Noteworthy, the survival function and cumulative hazard function as linked as follows (Miller, 1981):

$$\begin{aligned} S(t) = e^{-H(t)} \end{aligned}$$

where H(t) and S(t) denote the cumulative hazard function and the survival function, respectively.

2.2 Self-training method

The semi-supervised learning (SSL) paradigm is a combination of supervised and unsupervised learning and has been widely used in many applications such as healthcare (Madani et al., 2018; Rogers et al., 2019),[22]. The primary goal of SSL methods is to take advantage of the unlabeled data in addition to the labeled data, in order to obtain a better prediction model. The acquisition of labeled data is usually expensive, time-consuming, and often difficult, specifically when it comes to healthcare and follow-up data. Hence, achieving good performance with supervised techniques is challenging, since the number of labeled instances is often too small. Over the years, many SSL techniques have been proposed (Zhu, 2005; VanEngelen & Hoos, 2020).

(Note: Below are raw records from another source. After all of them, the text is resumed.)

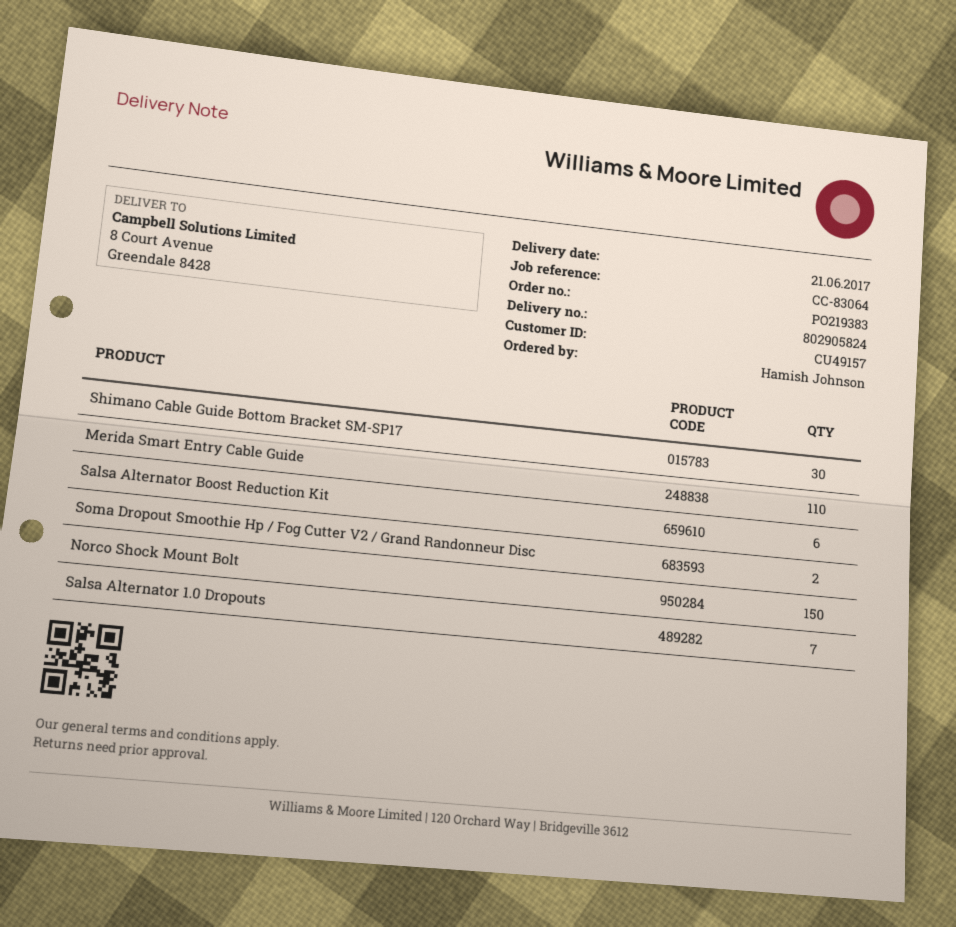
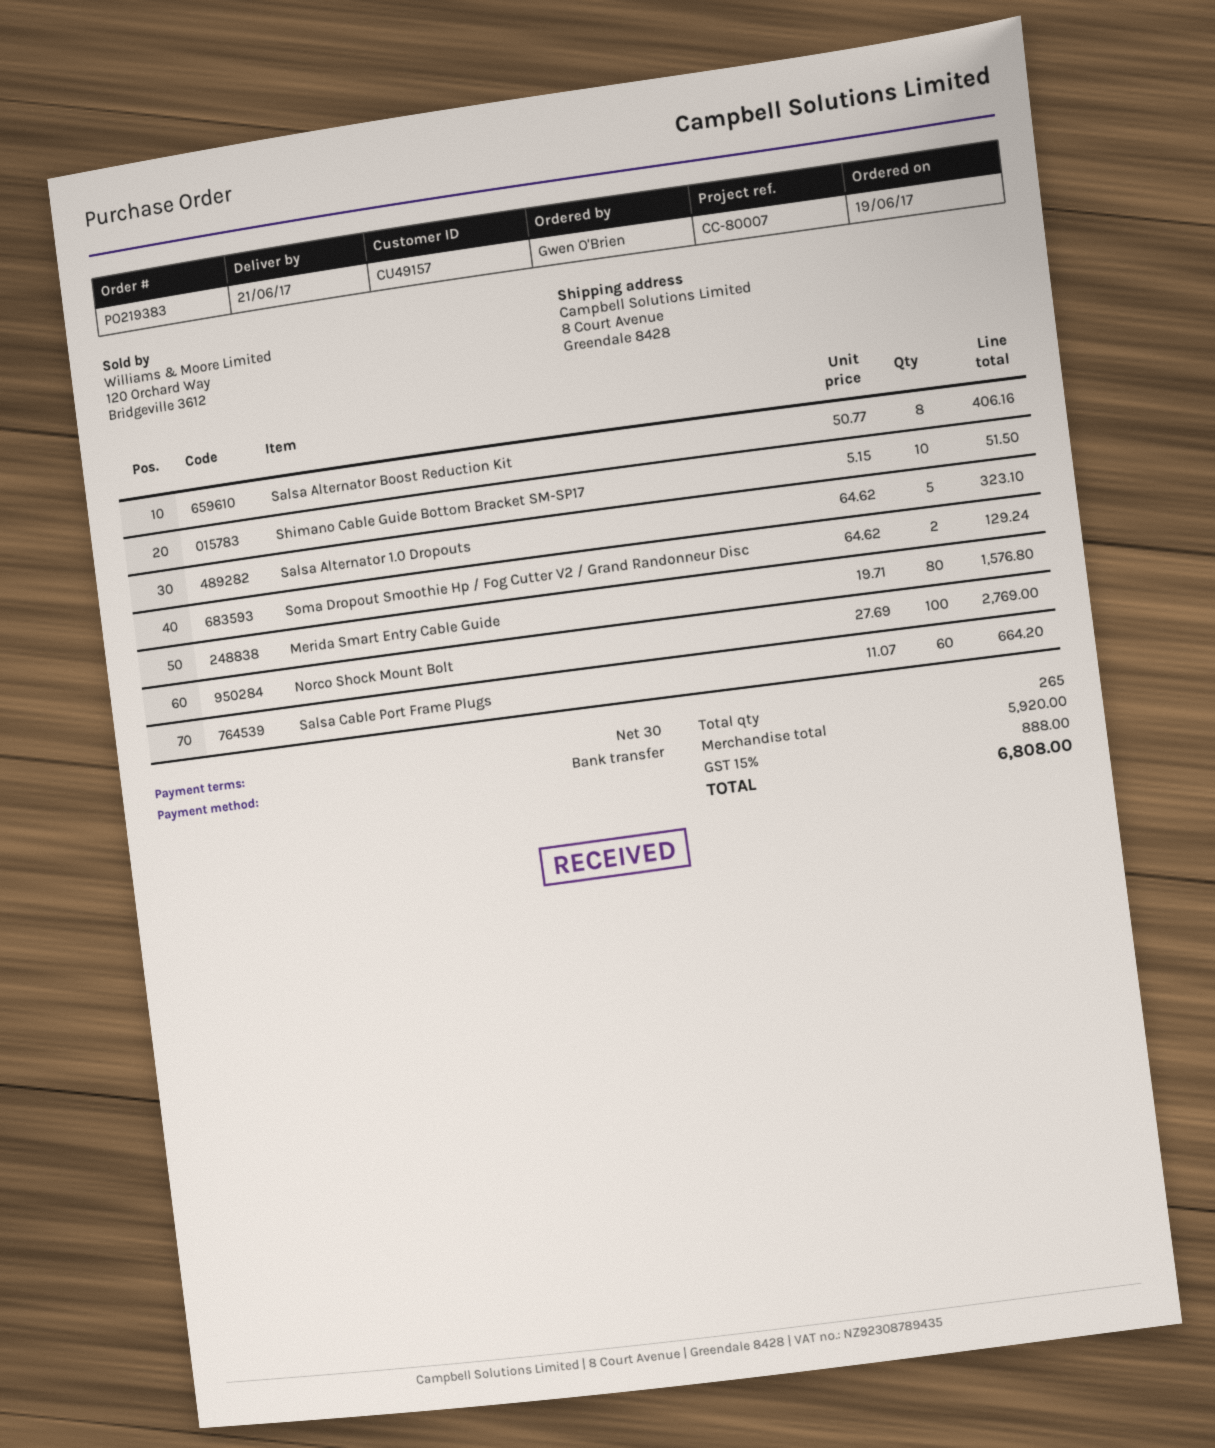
reference: CC-83064 -> CC-80007
ordered by: Hamish Johnson -> Gwen O'Brien
Shimano Cable Guide Bottom Bracket SM-SP17: 30 -> 10
Merida Smart Entry Cable Guide: 110 -> 80
Salsa Alternator Boost Reduction Kit: 6 -> 8
Norco Shock Mount Bolt: 150 -> 100
Salsa Alternator 1.0 Dropouts: 7 -> 5
Salsa Cable Port Frame Plugs: none -> 60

In this article, we will focus on self-training (sometimes also called self-learning) (Yarowsky, 1995), one of the most widely used algorithms for SSL. Self-training has been used in different approaches like deep neural networks (Collobert & Weston, 2008), face recognition (Roli & Marcialis, 2006), and parsing (McClosky et al., 2006). This framework overcomes the issue of insufficient labeled data by augmenting the training set with unlabeled instances. It starts with training a model using a base learner on the labeled set and then augments this set with the predictions for the unlabeled instances that the model is most confident in (see Figure 1). This procedure is repeated until a certain stopping criterion is met. This stopping criterion, the number of instances to augment in each iteration, and the definition of confidence are instantiated according to the problem at hand.

Fig. 1
figure 1

Self-training framework. The framework takes a set of labeled and unlabeled data instances as input and starts in the top left box

3 Related work

Semi-supervised learning (SSL) methods have been applied in many different domains (Zhu, 2005; VanEngelen & Hoos, 2020). However, few efforts have been made in order to generalize SSL algorithms to be suitable for survival analysis.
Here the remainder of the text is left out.